Now, I've 18 ported packages to win32. Some of the base system an some not.
Uh huh.
| [EMAIL PROTECTED] ~
| $ dpkg -l | wc -l
| 55
Hurrah for me. But not really. All the 'porting' involves in most cases
is a few tweaks to debian files (rules, postinst) or includes. There are
some basic problems to be solved before this project can really start
moving. A few off the top of my head...
Apt doesn't work. I've not looked at it yet, shouldn't be too hard, but
it certainly doesn't compile ATM.
The .exe suffix screws things up. A lot of packages identify the target
as Cygwin, and your executables then get that extension. Then the build
fails because a filename is hard-coded in a makefile somewhere
(debian/rules, for example). If you ask me, the .exe has to go. No other
Debian platform uses an extension for exectuables, and you're not going
to persuade everyone to change their packages to accommodate it. So I
guess that means fixing config.guess, so it can identify Debian win32
systems and act appropriately; then and rebuilding gcc. Something like that.

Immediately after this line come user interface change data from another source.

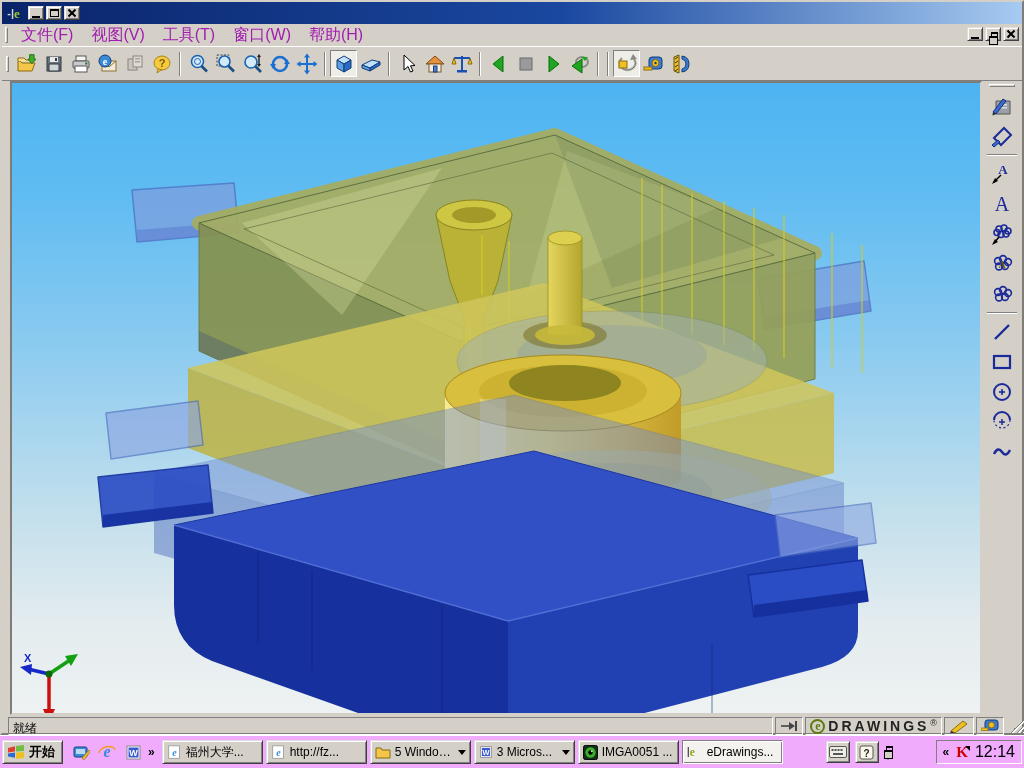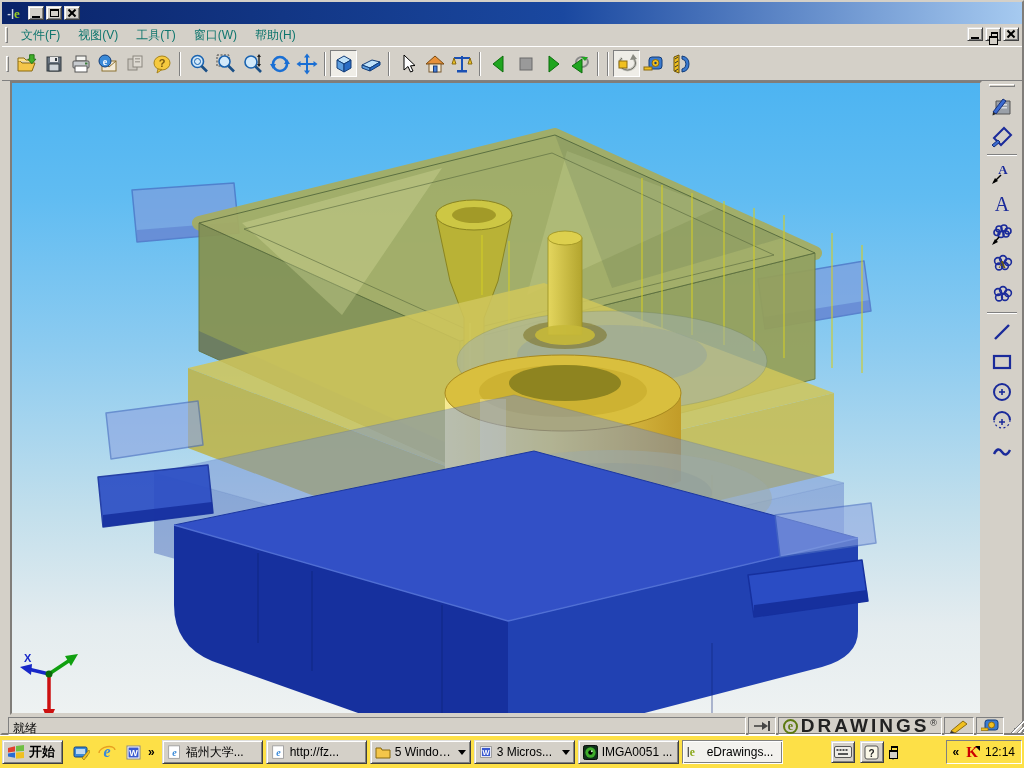--- a/index.html
+++ b/index.html
@@ -27,7 +27,7 @@
   
   .menubar{height:22px;display:flex;align-items:center;padding-left:2px;position:relative}
   .grip-v{width:3px;height:16px;border:1px solid;border-color:#fff #808080 #808080 #fff;margin:0 4px 0 1px}
-  .menuitem{padding:18px 9px;font-size:12px;color:#0f766e;white-space:nowrap}
+  .menuitem{padding:18px 9px;font-size:16px;color:#a21caf;white-space:nowrap}
   .menu-mdi{position:absolute;right:3px;top:3px;display:flex}
   
   .toolbar{height:35px;display:flex;align-items:center;border-top:1px solid #fff;border-bottom:1px solid #808080;padding-left:3px;background:#d4d0c8}

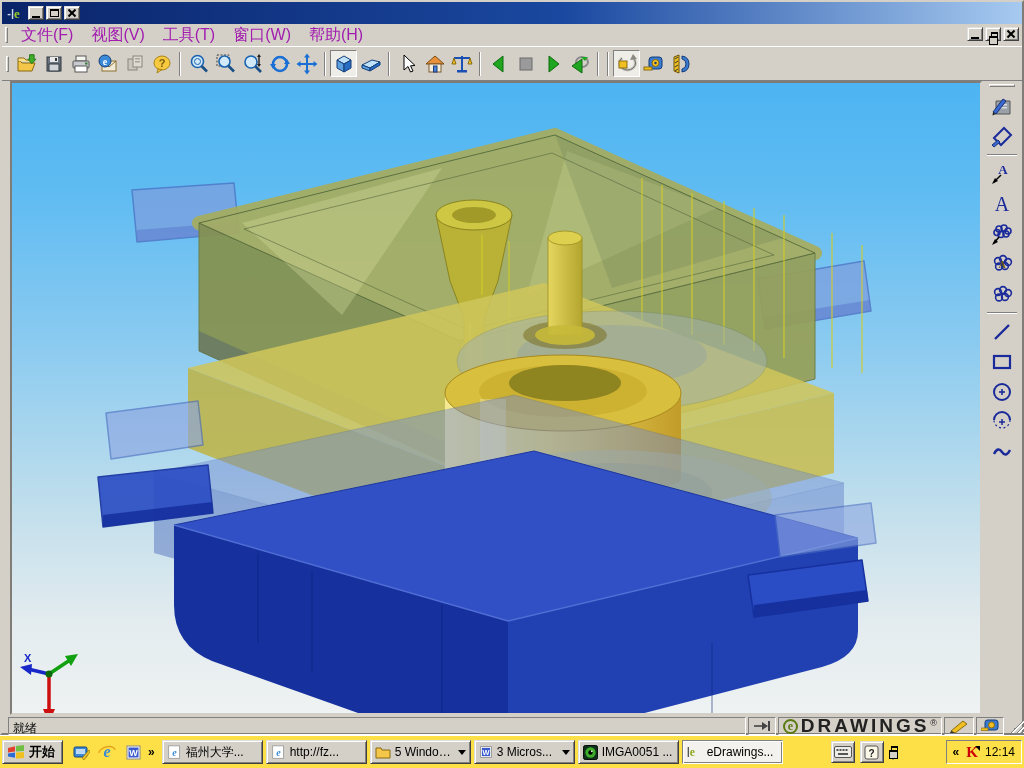--- a/index.html
+++ b/index.html
@@ -50,7 +50,7 @@
   .status-cell{height:18px;display:flex;align-items:center;justify-content:center;padding:0 4px}
   .brand{display:flex;align-items:center;gap:3px;font-family:"Liberation Sans",sans-serif}
   .brand .ce{width:15px;height:15px;border:2px solid #5d7a10;border-radius:50%;color:#5d7a10;font-weight:bold;font-family:"Liberation Serif",serif;display:flex;align-items:center;justify-content:center;font-size:12px}
-  .brand .bt{font-size:19px;letter-spacing:3px;color:#222;font-weight:bold}
+  .brand .bt{font-size:14px;letter-spacing:3px;color:#222;font-weight:bold}
   .brand .rg{font-size:9px;color:#222;margin-left:-2px;align-self:flex-start}
   .grip-corner{width:14px;height:14px;margin-left:4px;background:
      linear-gradient(135deg,transparent 50%,#808080 50%,#808080 56%,#fff 56%,#fff 62%,transparent 62%,transparent 72%,#808080 72%,#808080 78%,#fff 78%,#fff 84%,transparent 84%,transparent 88%,#808080 88%,#808080 94%,#fff 94%)}

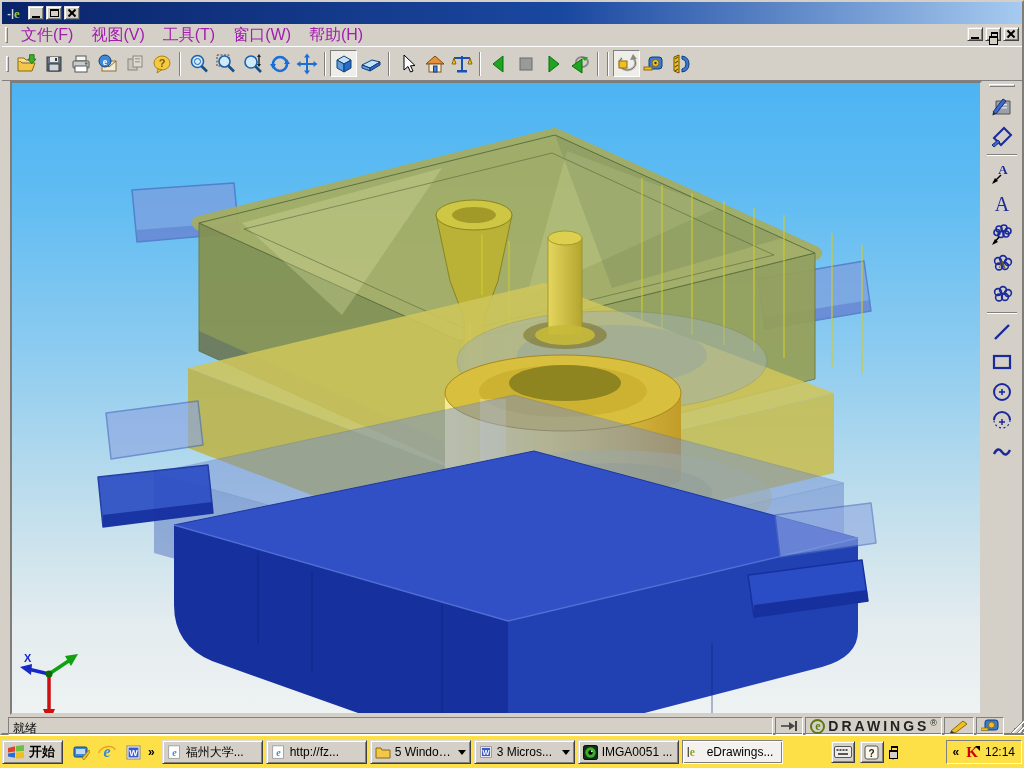--- a/index.html
+++ b/index.html
@@ -55,7 +55,7 @@
   .grip-corner{width:14px;height:14px;margin-left:4px;background:
      linear-gradient(135deg,transparent 50%,#808080 50%,#808080 56%,#fff 56%,#fff 62%,transparent 62%,transparent 72%,#808080 72%,#808080 78%,#fff 78%,#fff 84%,transparent 84%,transparent 88%,#808080 88%,#808080 94%,#fff 94%)}
   
-  .taskbar{position:absolute;left:0;top:735px;width:1024px;height:33px;background:#fde047;border-top:1px solid #fff;display:flex;align-items:center;padding:0 2px;gap:3px}
+  .taskbar{position:absolute;left:0;top:735px;width:1024px;height:33px;background:#f0abfc;border-top:1px solid #fff;display:flex;align-items:center;padding:0 2px;gap:3px}
   .startbtn{height:24px;display:flex;align-items:center;gap:4px;padding:0 7px 0 4px;font-weight:bold;font-size:13px}
   .ql{display:flex;align-items:center;gap:4px;padding:0 4px}
   .qlbtn{width:22px;height:22px;display:flex;align-items:center;justify-content:center}

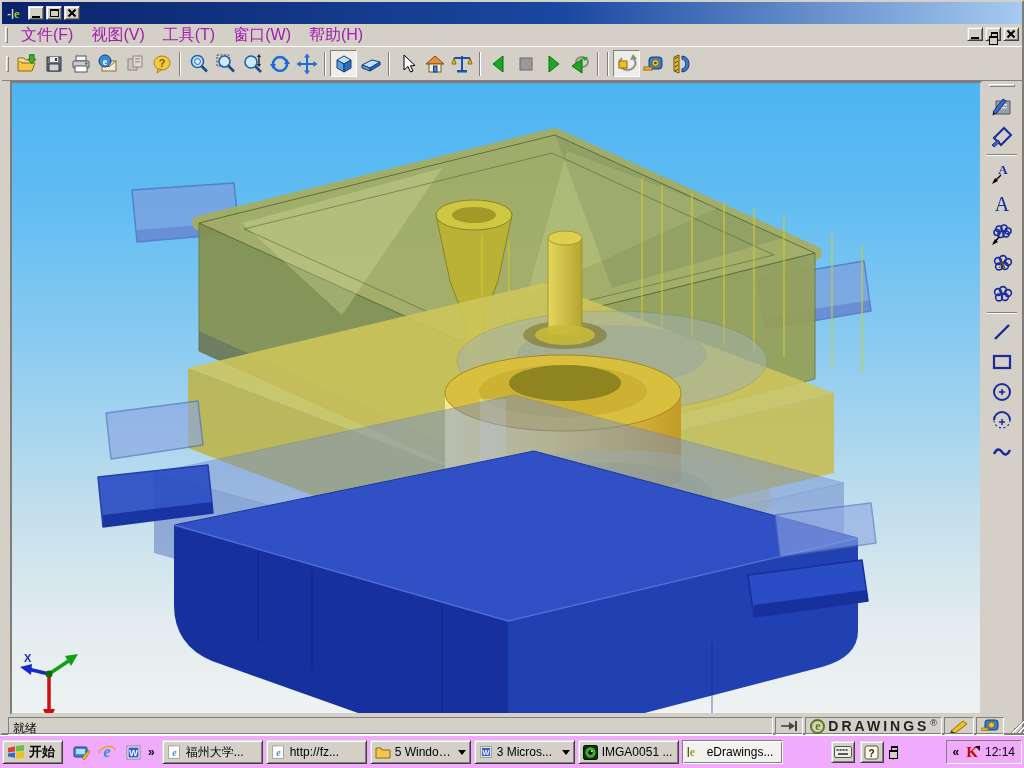--- a/index.html
+++ b/index.html
@@ -66,7 +66,7 @@
   .dd{width:0;height:0;border-left:4px solid transparent;border-right:4px solid transparent;border-top:5px solid #000;margin-left:2px}
   .traybtn{width:24px;height:22px;display:flex;align-items:center;justify-content:center}
   .tray{height:24px;display:flex;align-items:center;gap:5px;padding:0 6px;margin-left:auto}
-  .clock{font-size:12px}
+  .clock{font-size:16px}
   .kico{color:#cc0000;font-weight:bold;font-size:15px;font-family:"Liberation Serif",serif;position:relative;line-height:1}
   .kico:after{content:"";position:absolute;right:-2px;top:1px;border-left:5px solid transparent;border-top:5px solid #000}
   .lang-dd{display:flex;flex-direction:column;align-items:center;justify-content:center}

Then there's the filename problem -- normally, Windows doesn't do
certain characters, for example colons. You'll hit this one building
packages for perl-doc, defoma, spamassassin, countless Perl modules,
etc. Apparently you can turn on POSIX compliance, which sounds like the
way to go. In a previous discussion I think people suggested patching
newlib to substitute another character, but I don't like the idea of
changing filenames. It just opens up more potential problems (eg
breaking hard-coded filenames in scripts and configs, risks clashes with
other files in Debian, etc).
Those three are just for starters. The first few packages build, and you
think "hey, this is doable", but in truth, getting even the base system
working properly (i.e. building cleanly, not just fiddling it) is going
to need some serious work by someone who knows what they're doing.
If it's achieved "in a few weeks", I'll eat my hat.